5.3 Isolation forest for anomaly detection

In this paper, we will employ Isolation Forest [20] as a baseline model to test performance and discuss the Deep Autoencoder results. Isolation Forest (IF) is an unsupervised machine learning approach based on decision trees and random forests theory. Because of its ability to handle high-dimensional data, it is one of the most often employed models in anomaly detection situations. The key idea behind IF is that anomalous samples should be scarce and significantly different from the rest of the data, making them susceptible to isolation.

Although the authors of IF propose \(t = 100\) and \(psi = 256\) as the default configuration for the method, a grid search over several subsets of the data was performed to determine the best acceptable hyper-parameters for this case. Based on our findings, \(t = 50\) and \(psi = 8192\) were chosen as the settings for all tests to be performed. The underlying theoretical reason for setting this threshold to 0.5 is that the average path length for a data point implies an anomaly score of 0.5, so abnormal values (shorter path lengths) are expected to result in higher anomaly scores than 0.5 [2, 28], whereas normal samples are expected to result in lower anomaly scores than 0.5 [20].

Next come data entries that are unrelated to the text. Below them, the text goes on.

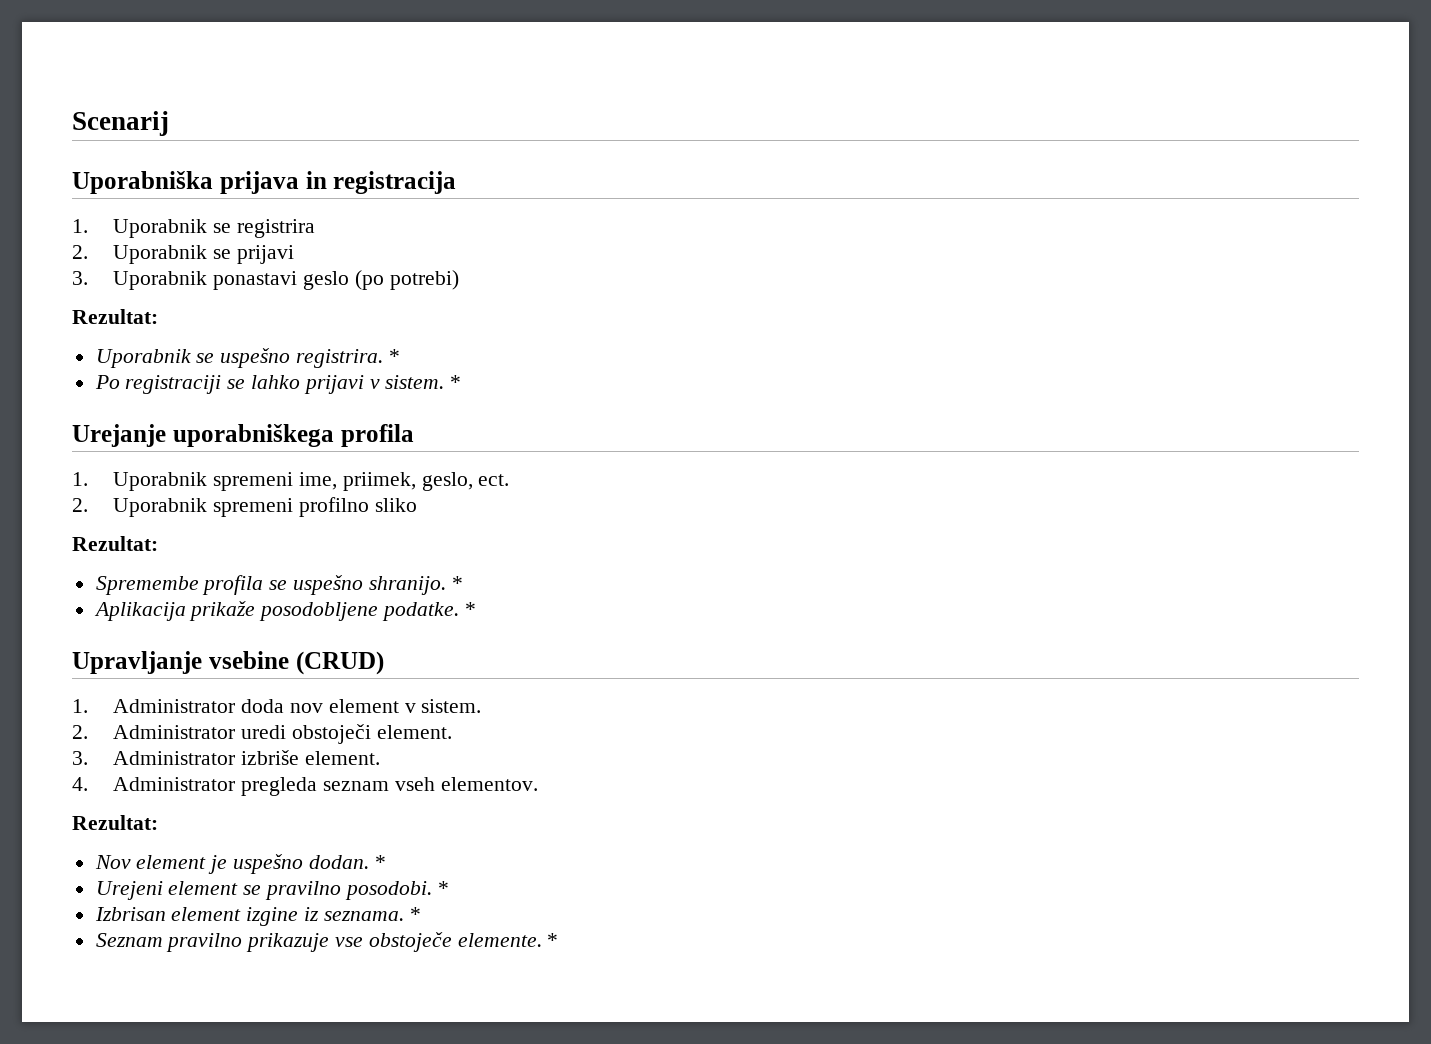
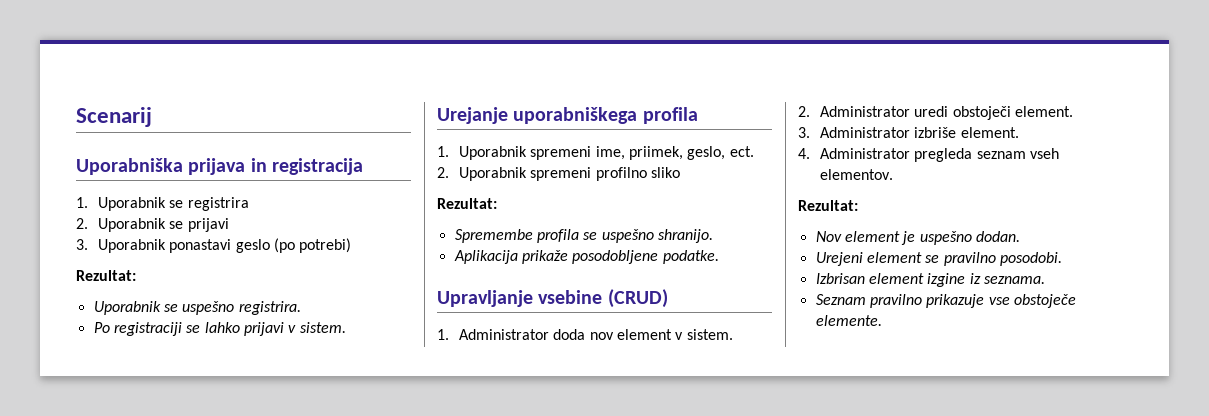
- Uporabnik se uspešno registrira. *
+ Uporabnik se uspešno registrira.
- Po registraciji se lahko prijavi v sistem. *
+ Po registraciji se lahko prijavi v sistem.
- Spremembe profila se uspešno shranijo. *
+ Spremembe profila se uspešno shranijo.
- Aplikacija prikaže posodobljene podatke. *
+ Aplikacija prikaže posodobljene podatke.
- Nov element je uspešno dodan. *
+ Nov element je uspešno dodan.
- Urejeni element se pravilno posodobi. *
+ Urejeni element se pravilno posodobi.
- Izbrisan element izgine iz seznama. *
+ Izbrisan element izgine iz seznama.
- Seznam pravilno prikazuje vse obstoječe elemente. *
+ Seznam pravilno prikazuje vse obstoječe elemente.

5.4 Model evaluation metrics

The performance of the Deep Autoencoder implemented for anomaly detection is determined by how well the model performs on new data. True Positives (TP), False Positives (FP), True Negatives (TN), and False Negatives (FN) are the four categories of model evaluation results for a particular threshold. The algorithm’s output is correct if it correctly classifies an attack as such (TP) or a normal operation as such (TN), whereas wrong classifications are an attack classified as a normal operation (FN) or a normal operation classified as an attack (FP), based on a specific decision threshold.

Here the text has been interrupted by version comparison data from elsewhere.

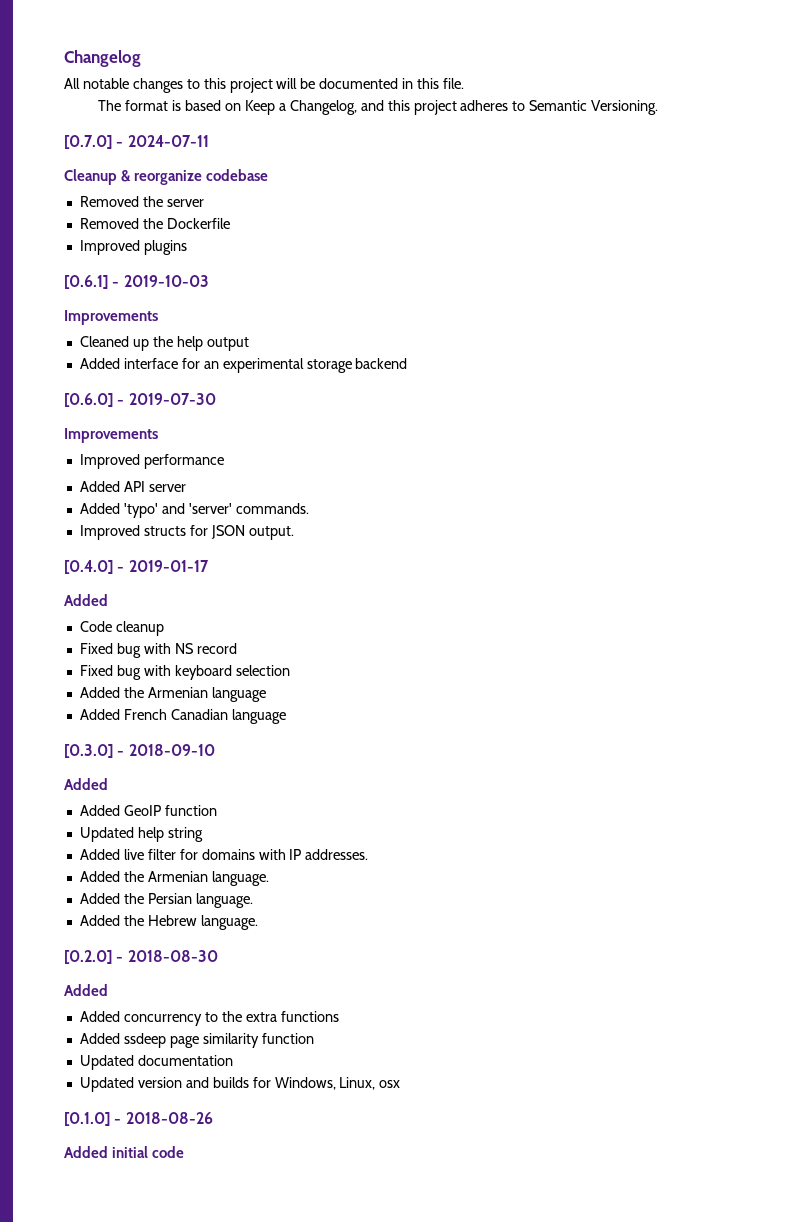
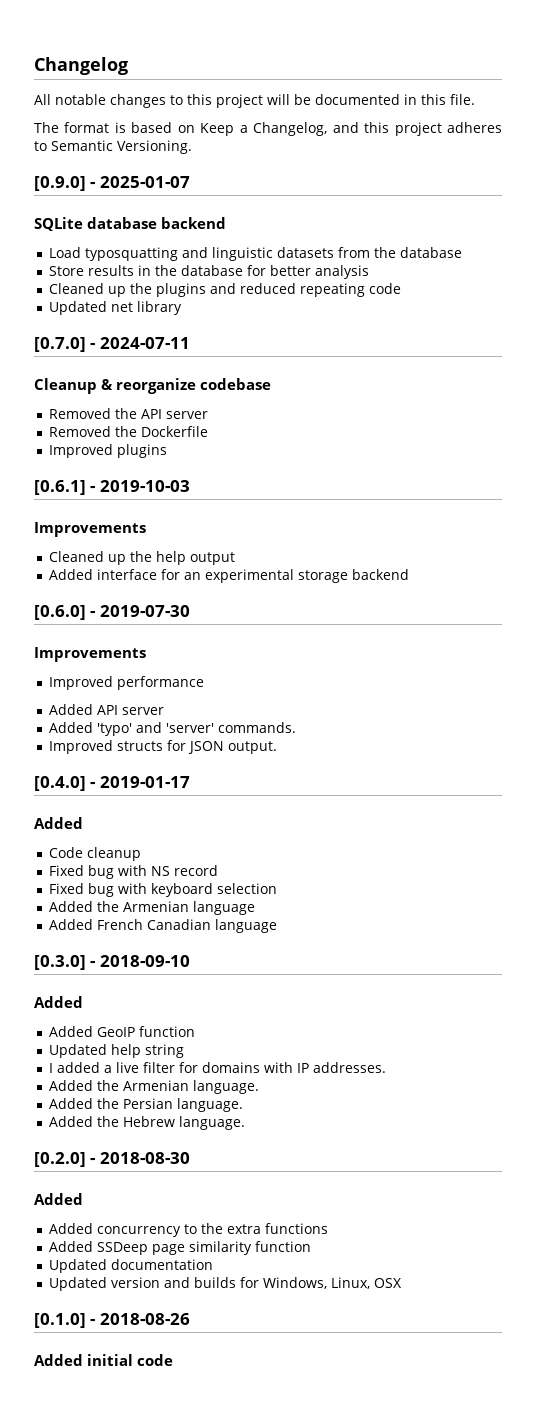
+ [0.9.0] - 2025-01-07
+ SQLite database backend
+ Load typosquatting and linguistic datasets from the database
+ Store results in the database for better analysis
+ Cleaned up the plugins and reduced repeating code
+ Updated net library
- Removed the server
+ Removed the API server
- Added live filter for domains with IP addresses.
+ I added a live filter for domains with IP addresses.
- Added ssdeep page similarity function
+ Added SSDeep page similarity function
- Updated version and builds for Windows, Linux, osx
+ Updated version and builds for Windows, Linux, OSX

From these values, we can derive additional metrics such as the accuracy (amount of instances, both positive and negative, classified correctly), precision (how many instances predicted as positive were attacks or the ratio of instances correctly classified as attacks), or recall (how many instances, out of all the true attack instances we have classified as positive). In imbalanced datasets, however, it is easy to achieve a high accuracy score by assigning all the samples to the majority class (in our case, as attacks). Unlike accuracy, the rates of TP (sensitivity, TPR) and TN (specificity, TNR) evaluate performance for each class independently, and class imbalance has no effect on them. TPR and TNR provide a measure of how both classes are correctly classified. They do not, however, take into account the proportion of examples assigned to a specific class. This component can be assessed using precision and recall, however those metrics are only applicable to the positive class [15].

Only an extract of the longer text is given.